What needs to be done: Retype, word for word, every line from the one holding "(revision of S1-250088)" through the one holding "- Table Analysis" in the entries below, both included, and only those lines.
--- Data records Enclosed Below ---
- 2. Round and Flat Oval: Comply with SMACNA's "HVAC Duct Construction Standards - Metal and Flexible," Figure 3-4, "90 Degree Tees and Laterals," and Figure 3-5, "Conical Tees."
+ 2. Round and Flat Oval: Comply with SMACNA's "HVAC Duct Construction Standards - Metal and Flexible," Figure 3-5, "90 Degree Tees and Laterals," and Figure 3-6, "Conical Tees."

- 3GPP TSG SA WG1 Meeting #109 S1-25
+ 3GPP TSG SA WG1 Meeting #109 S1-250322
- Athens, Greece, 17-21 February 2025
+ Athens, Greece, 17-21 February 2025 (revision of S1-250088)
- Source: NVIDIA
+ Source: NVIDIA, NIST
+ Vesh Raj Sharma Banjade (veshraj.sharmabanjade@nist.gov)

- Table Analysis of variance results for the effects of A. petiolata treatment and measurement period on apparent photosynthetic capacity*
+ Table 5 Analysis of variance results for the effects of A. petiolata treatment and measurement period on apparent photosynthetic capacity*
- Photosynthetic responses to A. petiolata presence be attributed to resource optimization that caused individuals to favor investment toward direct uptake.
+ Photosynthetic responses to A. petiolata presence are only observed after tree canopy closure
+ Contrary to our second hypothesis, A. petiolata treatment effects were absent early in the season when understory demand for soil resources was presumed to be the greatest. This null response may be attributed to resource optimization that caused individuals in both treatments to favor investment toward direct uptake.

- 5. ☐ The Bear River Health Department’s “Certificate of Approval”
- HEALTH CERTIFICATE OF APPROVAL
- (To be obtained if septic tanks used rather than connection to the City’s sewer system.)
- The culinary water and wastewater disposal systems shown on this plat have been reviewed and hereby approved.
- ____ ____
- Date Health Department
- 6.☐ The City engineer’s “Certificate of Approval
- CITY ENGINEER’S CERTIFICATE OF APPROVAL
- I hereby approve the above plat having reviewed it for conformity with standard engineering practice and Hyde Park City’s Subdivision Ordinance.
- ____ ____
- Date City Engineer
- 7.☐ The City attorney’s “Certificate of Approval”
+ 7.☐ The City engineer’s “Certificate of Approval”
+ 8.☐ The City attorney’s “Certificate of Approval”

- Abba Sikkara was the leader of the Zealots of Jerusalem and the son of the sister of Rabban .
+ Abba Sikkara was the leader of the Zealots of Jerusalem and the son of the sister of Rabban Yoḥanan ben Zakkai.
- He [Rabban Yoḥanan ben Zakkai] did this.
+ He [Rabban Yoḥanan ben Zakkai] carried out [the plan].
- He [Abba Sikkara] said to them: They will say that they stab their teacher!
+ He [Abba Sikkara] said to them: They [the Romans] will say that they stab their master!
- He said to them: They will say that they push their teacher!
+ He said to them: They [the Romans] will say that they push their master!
--- End of Enclosed Data records ---
Result for this task:
+ Athens, Greece, 17-21 February 2025 (revision of S1-250088)
- Source: NVIDIA
+ Source: NVIDIA, NIST
+ Vesh Raj Sharma Banjade (veshraj.sharmabanjade@nist.gov)

- Table Analysis of variance results for the effects of A. petiolata treatment and measurement period on apparent photosynthetic capacity*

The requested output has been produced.